Using R to analyse the Roche Antigen Rapid Test: How accurate is it?
Want to share your content on R-bloggers? click here if you have a blog, or here if you don't.
(Image is from a different antigen test)
Many people are suspicious about the reliability of rapid self-tests, so I decided to check it out. For starters, I LOVE measurement. It is where learning from data starts, with technology and statistics involved. With this post, I’d like to join the swelling ranks of amateur epidemiologists 🙂 I have spent a few years in a molecular biology lab, that should count for something right?
At home, we now have a box of the SARS-CoV-2 Rapid Antigen Test Nasal kit. The kit is distributed by Roche, and manufactured in South Korea by a company called SD Biosensor.
So how reliable is it? A practical approach is to compare it to the golden standard, the PCR test, that public health test centers use to detect COVID-19. Well, the leaflet of the kit describes three experiments that do exactly that! So I tracked down the data mentioned in the kit’s leaflet, and decided to check them out.
But before we analyze the data, you want to know how they were generated, right? RIGHT? For this we use cause-effect diagrams (a.k.a. DAGs), which we can quickly draw using DAGitty.

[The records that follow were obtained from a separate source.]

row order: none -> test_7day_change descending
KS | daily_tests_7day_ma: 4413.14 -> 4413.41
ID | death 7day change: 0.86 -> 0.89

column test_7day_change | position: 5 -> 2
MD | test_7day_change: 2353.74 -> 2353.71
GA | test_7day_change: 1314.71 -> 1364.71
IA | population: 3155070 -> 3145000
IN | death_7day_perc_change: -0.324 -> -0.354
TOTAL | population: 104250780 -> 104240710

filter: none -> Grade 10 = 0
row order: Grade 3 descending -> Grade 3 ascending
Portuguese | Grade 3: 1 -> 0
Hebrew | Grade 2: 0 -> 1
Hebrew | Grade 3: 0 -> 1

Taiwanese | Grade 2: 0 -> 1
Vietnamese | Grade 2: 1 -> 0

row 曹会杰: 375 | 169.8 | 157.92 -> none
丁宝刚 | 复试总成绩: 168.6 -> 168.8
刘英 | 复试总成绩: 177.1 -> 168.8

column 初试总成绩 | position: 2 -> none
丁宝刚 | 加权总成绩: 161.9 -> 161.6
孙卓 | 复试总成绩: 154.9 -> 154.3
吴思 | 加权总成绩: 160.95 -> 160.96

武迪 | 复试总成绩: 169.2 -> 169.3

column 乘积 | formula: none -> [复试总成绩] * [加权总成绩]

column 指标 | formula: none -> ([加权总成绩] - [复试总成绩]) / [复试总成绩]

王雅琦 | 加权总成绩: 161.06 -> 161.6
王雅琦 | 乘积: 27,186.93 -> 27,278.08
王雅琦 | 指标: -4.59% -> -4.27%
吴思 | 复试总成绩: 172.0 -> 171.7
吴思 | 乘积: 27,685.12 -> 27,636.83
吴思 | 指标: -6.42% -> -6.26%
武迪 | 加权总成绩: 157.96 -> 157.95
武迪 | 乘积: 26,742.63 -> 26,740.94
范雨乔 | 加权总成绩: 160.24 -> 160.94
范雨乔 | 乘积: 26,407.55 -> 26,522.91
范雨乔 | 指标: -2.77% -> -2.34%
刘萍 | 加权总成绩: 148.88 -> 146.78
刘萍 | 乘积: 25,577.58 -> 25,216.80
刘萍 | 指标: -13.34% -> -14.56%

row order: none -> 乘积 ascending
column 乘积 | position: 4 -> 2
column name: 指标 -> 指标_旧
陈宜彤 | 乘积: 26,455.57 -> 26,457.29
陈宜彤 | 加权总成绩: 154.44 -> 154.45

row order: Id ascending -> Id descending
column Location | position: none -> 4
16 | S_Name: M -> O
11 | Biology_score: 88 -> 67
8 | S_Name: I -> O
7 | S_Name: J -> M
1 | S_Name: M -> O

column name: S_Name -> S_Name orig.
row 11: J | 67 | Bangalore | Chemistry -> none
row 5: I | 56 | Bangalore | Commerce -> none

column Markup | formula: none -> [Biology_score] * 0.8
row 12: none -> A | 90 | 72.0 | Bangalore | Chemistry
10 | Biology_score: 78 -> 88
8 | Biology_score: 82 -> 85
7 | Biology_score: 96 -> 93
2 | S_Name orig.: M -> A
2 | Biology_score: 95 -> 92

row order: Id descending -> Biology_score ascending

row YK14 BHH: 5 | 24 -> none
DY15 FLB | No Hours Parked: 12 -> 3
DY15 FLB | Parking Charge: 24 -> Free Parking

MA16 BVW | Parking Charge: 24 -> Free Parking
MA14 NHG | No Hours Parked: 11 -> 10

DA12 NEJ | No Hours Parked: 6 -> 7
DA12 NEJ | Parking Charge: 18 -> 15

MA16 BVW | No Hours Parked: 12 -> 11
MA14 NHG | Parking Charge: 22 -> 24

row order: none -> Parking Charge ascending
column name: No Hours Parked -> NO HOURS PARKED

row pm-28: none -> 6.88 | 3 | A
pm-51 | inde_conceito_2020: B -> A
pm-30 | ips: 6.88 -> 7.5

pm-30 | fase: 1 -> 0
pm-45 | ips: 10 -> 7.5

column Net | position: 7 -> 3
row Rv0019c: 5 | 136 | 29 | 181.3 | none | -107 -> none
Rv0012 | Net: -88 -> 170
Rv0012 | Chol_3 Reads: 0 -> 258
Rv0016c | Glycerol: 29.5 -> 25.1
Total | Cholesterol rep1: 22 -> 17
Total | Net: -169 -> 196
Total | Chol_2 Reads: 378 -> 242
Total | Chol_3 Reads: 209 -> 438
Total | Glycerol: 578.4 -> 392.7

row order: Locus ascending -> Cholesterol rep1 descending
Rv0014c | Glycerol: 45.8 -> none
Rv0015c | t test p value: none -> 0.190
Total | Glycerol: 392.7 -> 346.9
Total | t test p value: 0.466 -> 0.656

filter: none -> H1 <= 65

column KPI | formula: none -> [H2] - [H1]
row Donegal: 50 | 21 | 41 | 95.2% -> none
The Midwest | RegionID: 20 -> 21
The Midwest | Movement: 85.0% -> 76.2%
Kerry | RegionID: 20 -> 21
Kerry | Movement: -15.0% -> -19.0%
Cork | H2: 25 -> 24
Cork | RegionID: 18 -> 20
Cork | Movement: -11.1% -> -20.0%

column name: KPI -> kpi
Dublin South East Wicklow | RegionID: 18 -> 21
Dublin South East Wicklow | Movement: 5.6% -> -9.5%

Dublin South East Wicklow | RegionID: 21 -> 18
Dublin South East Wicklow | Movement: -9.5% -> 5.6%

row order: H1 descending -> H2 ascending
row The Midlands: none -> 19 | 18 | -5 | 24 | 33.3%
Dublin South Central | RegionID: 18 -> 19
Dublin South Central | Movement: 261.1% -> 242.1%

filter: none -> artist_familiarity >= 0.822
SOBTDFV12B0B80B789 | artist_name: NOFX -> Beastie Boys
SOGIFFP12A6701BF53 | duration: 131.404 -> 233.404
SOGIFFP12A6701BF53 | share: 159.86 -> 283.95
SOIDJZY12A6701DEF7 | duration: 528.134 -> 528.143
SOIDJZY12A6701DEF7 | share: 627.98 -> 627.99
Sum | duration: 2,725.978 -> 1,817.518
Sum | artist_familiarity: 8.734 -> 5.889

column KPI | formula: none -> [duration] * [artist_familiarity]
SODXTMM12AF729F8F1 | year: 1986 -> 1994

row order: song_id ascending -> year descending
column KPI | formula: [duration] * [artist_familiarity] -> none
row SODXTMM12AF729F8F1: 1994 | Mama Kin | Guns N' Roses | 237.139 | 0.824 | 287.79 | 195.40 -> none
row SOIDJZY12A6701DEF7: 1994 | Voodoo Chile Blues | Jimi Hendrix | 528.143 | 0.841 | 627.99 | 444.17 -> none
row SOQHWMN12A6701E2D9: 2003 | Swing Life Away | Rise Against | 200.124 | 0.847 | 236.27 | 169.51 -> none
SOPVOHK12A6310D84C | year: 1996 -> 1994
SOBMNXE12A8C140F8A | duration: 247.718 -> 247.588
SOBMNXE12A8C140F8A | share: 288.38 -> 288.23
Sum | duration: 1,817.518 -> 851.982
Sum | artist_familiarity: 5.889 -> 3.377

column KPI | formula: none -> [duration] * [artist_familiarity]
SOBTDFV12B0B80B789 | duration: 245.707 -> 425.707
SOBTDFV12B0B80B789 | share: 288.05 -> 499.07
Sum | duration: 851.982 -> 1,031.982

A causal model of the measurement process
The cool thing about DAGitty is that we can use a point-n-click interface to draw the diagram, and then export code that contains an exact description of the graph to include in R. (You can also view the graph for this blog post at DAGitty.net):
The graph is based on the following description of the various cause-effect pairs:
It all starts with whether someone is infected. After infection, virus particles start to build up. These particles can be in the lungs, in the throat, nose etc. These particles either do or do not cause symptoms. Whether there are symptoms will likely influence the decision to test, but there will also be people without symptoms that will be tested (i.e. if a family member was tested positive).
In the experiments we analyze, two samples were taken, one for the PCR test and one for the antigen test. The way the samples were taken differed as well: “shallow” nose swabs for the rapid antigen test, and a combination of “deep” nose and throat swabs for the PCR test.
Now that we now a bit about the measurement process, lets look at how the accuracy of the antigen test is quantified.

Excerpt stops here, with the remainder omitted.